Introduction
At the starting of 2018, when I joined Kubric, all of our services were on Google AppEngine.We used to run gcloud shell script to push the repository onto the deployment environment. As the deployments became more complex and team size grew, we created a unified model for deployment, the deploy.sh script. This served as a standard means to deploy a service onto the app-engine / compute machine. Now for all applications, one has to just run a deploy script without having to remember all the minor details. This was the first baby step in improving our deployment process.

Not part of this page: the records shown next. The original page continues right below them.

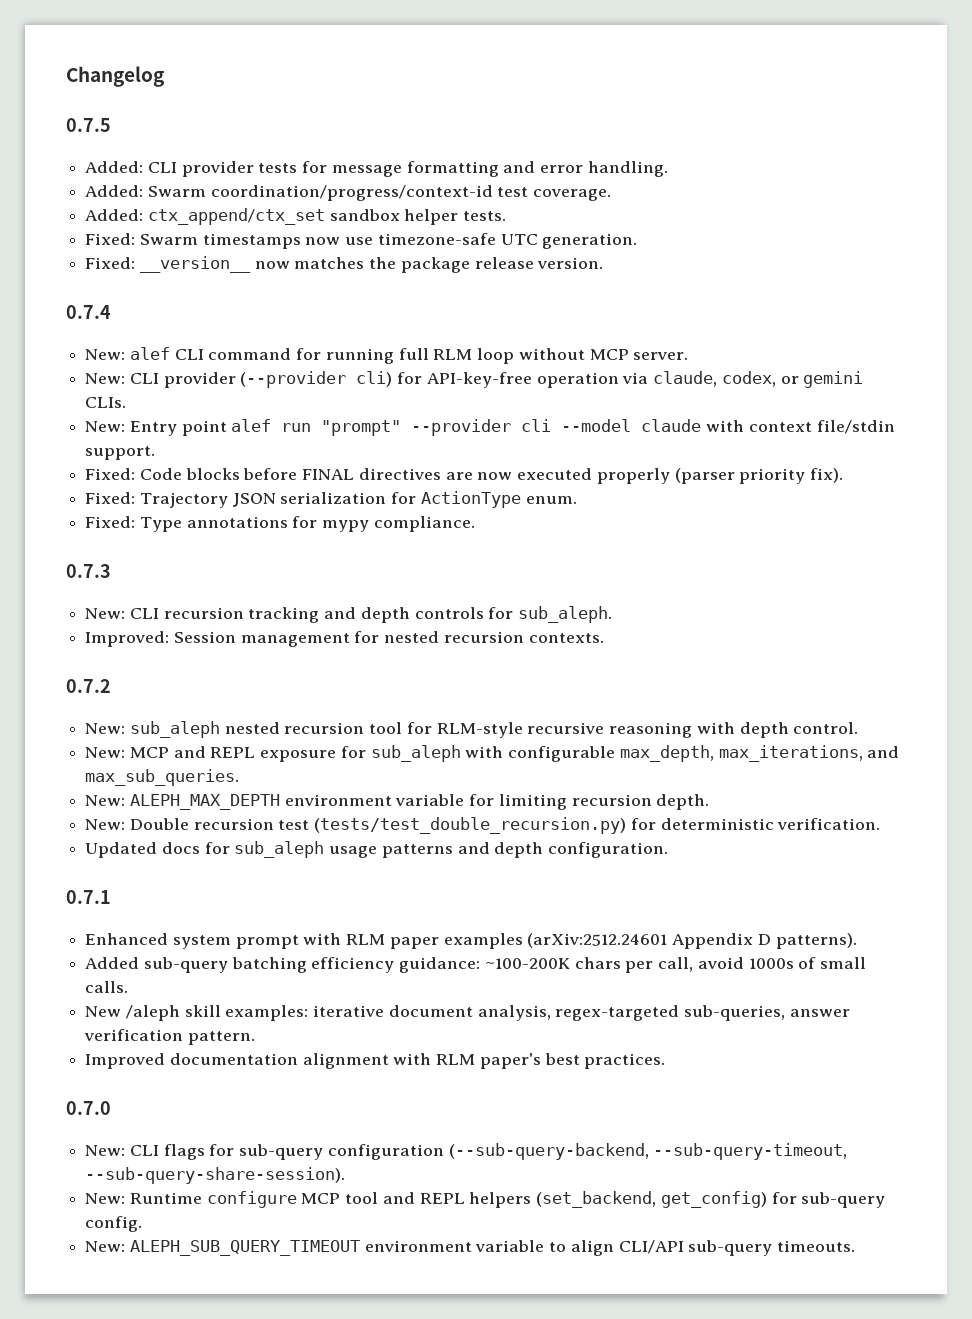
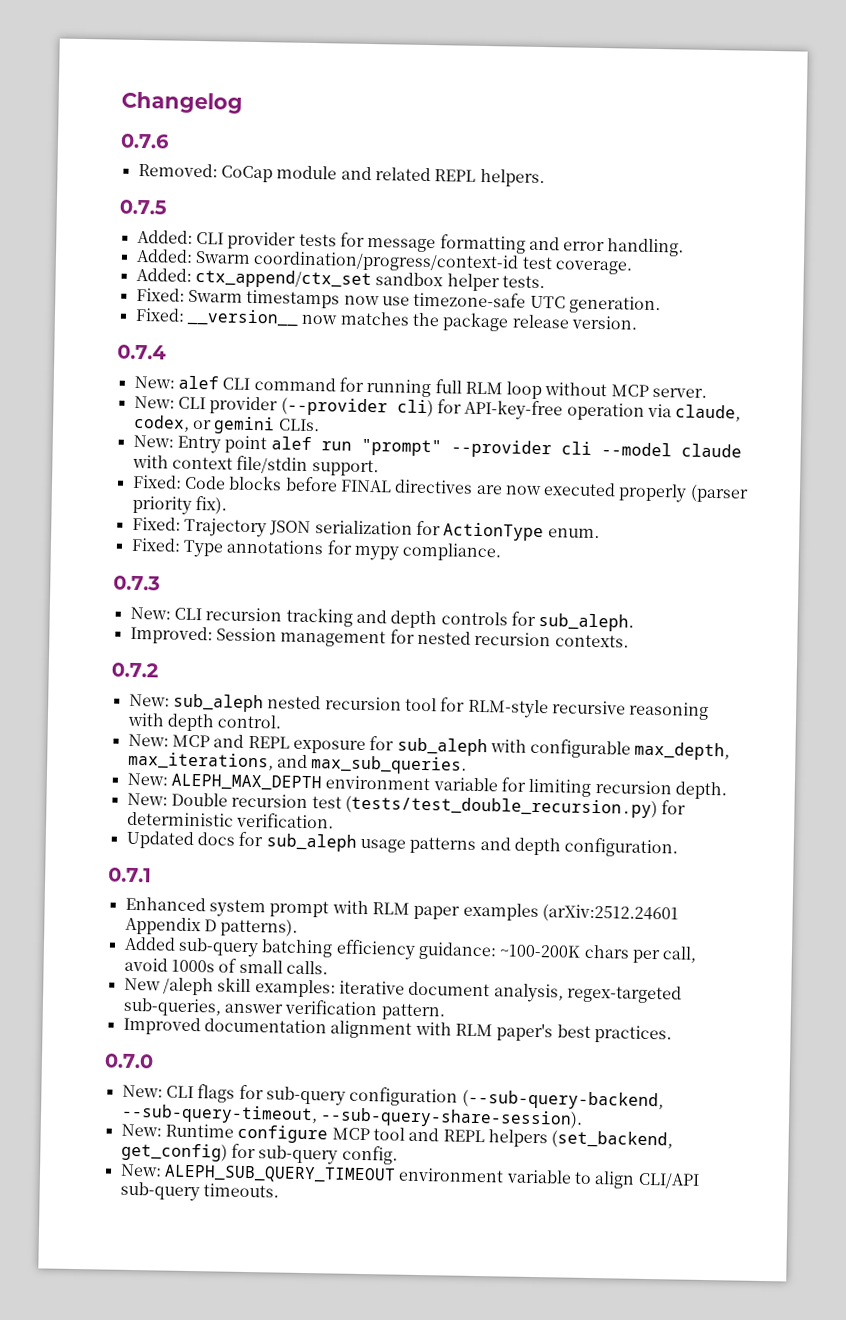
+ 0.7.6
+ Removed: CoCap module and related REPL helpers.

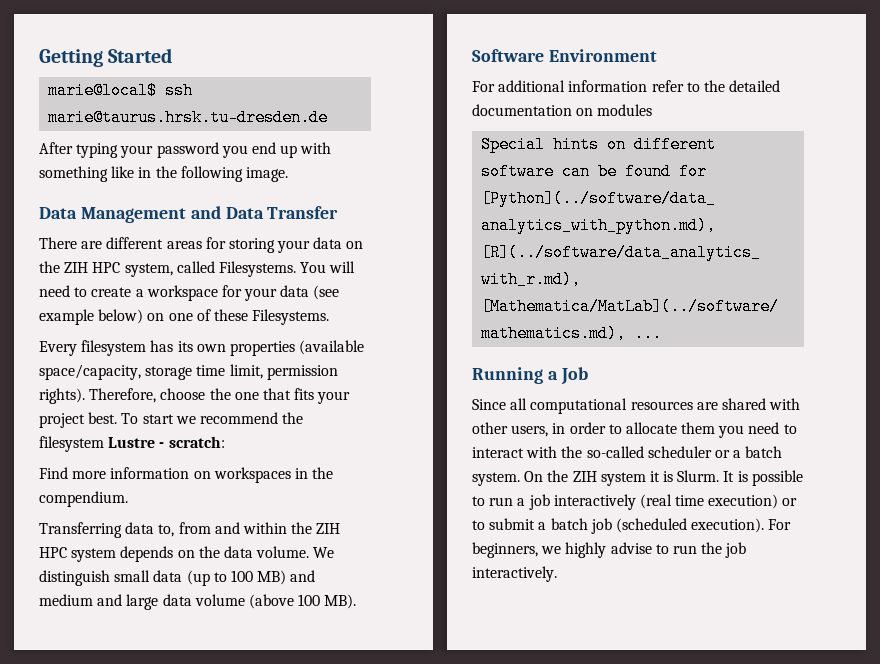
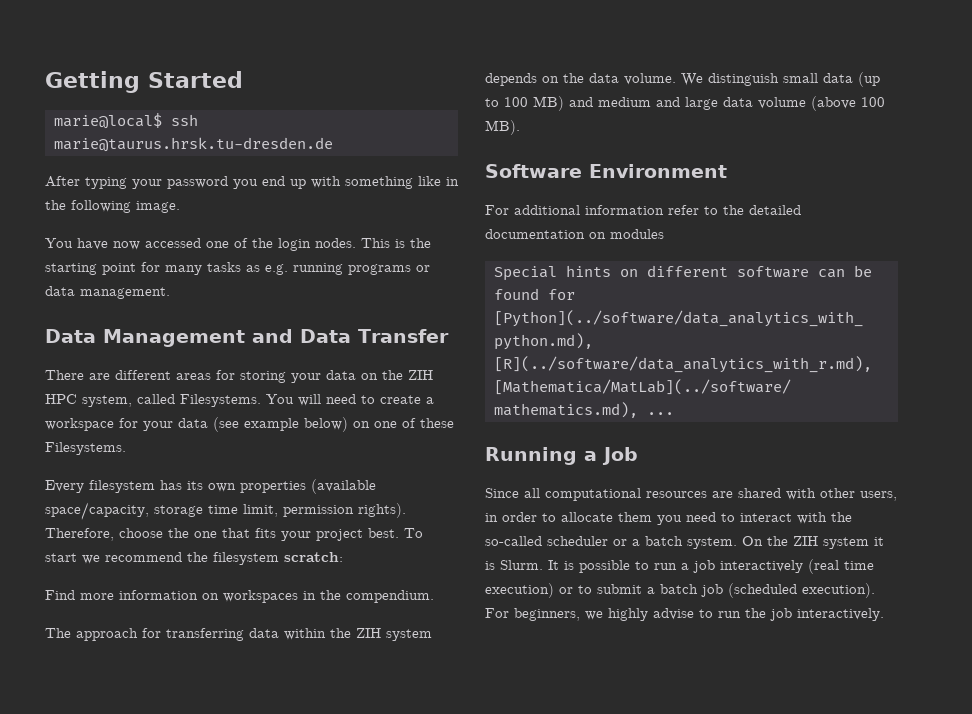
+ You have now accessed one of the login nodes. This is the starting point for many tasks as e.g. running programs or data management.
- To start we recommend the filesystem Lustre - scratch:
+ To start we recommend the filesystem scratch:
- Transferring data to, from and within the ZIH HPC system depends on the data volume.
+ The approach for transferring data within the ZIH system depends on the data volume.

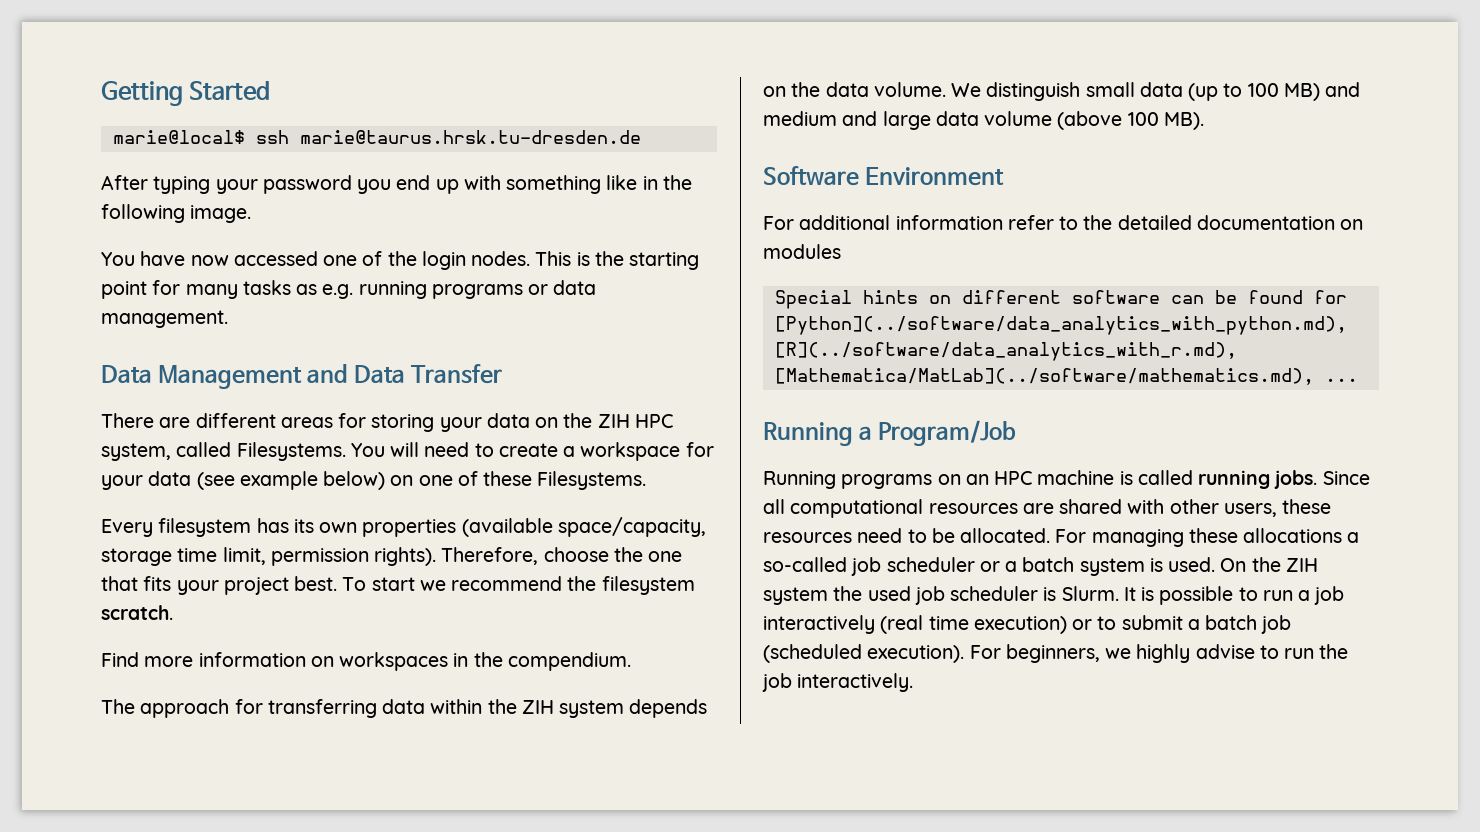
- To start we recommend the filesystem scratch:
+ To start we recommend the filesystem scratch.
- Running a Job
- Since all computational resources are shared with other users, in order to allocate them you need to interact with the so-called scheduler or a batch system.
+ Running a Program/Job
+ Running programs on an HPC machine is called running jobs. Since all computational resources are shared with other users, these resources need to be allocated. For managing these allocations a so-called job scheduler or a batch system is used.
- On the ZIH system it is Slurm.
+ On the ZIH system the used job scheduler is Slurm.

As we grew further and became from 3 developers to 12 developers, from 5 microservice to 20 microservices and migrated from auto-managed app-engine cluster to self-managed Kubernetes cluster, we realized that a deploy script from a local developer environment couldn't provide the right visibility around the system anymore. Everyone was deploying their feature branches on production. Whenever a deployment failed, it was hard to debug the deployment. Replicating the AppEngine environment locally also became a nightmare. That is the time, we decided we needed to move to a central deployment structure which also gives us the visibility around deployments and easy rollback abilities. We decided to move to managing all deployments using CircleCI.
Wait but why?
The reasons we wanted to integrate with CICD, were the following:
Traceability
Previously when we were doing deployment by running scripts in our local machine, we had less idea about the deployment. The logs were in a local machine and in case something goes wrong, it was difficult to quickly figure out the deployer. With CircleCI, we have logs for every run, with details about when was it triggered and who triggered it.
Decoupling Deployment from Development Process
We could now confidently merge and ensure that all deployments were automatically moved to production environments using the CircleCI deployer.
Confident Deployments
Integrating with CircleCI helped us to set up the right process of deployment.
Code Changes -> PR Review -> Merge to master -> Auto trigger Test cases -> Auto Deployment.
This gave us more confidence in our deployments and reduced chances of error.
Refresher — The Basics of CircleCI
Before we jump into how we went about integrating with CircleCI, I would like to quickly take you through some of the basic concepts of CircleCI, which we had to know to set up the first version of our integration. You can skip this section if you are already aware of these concepts.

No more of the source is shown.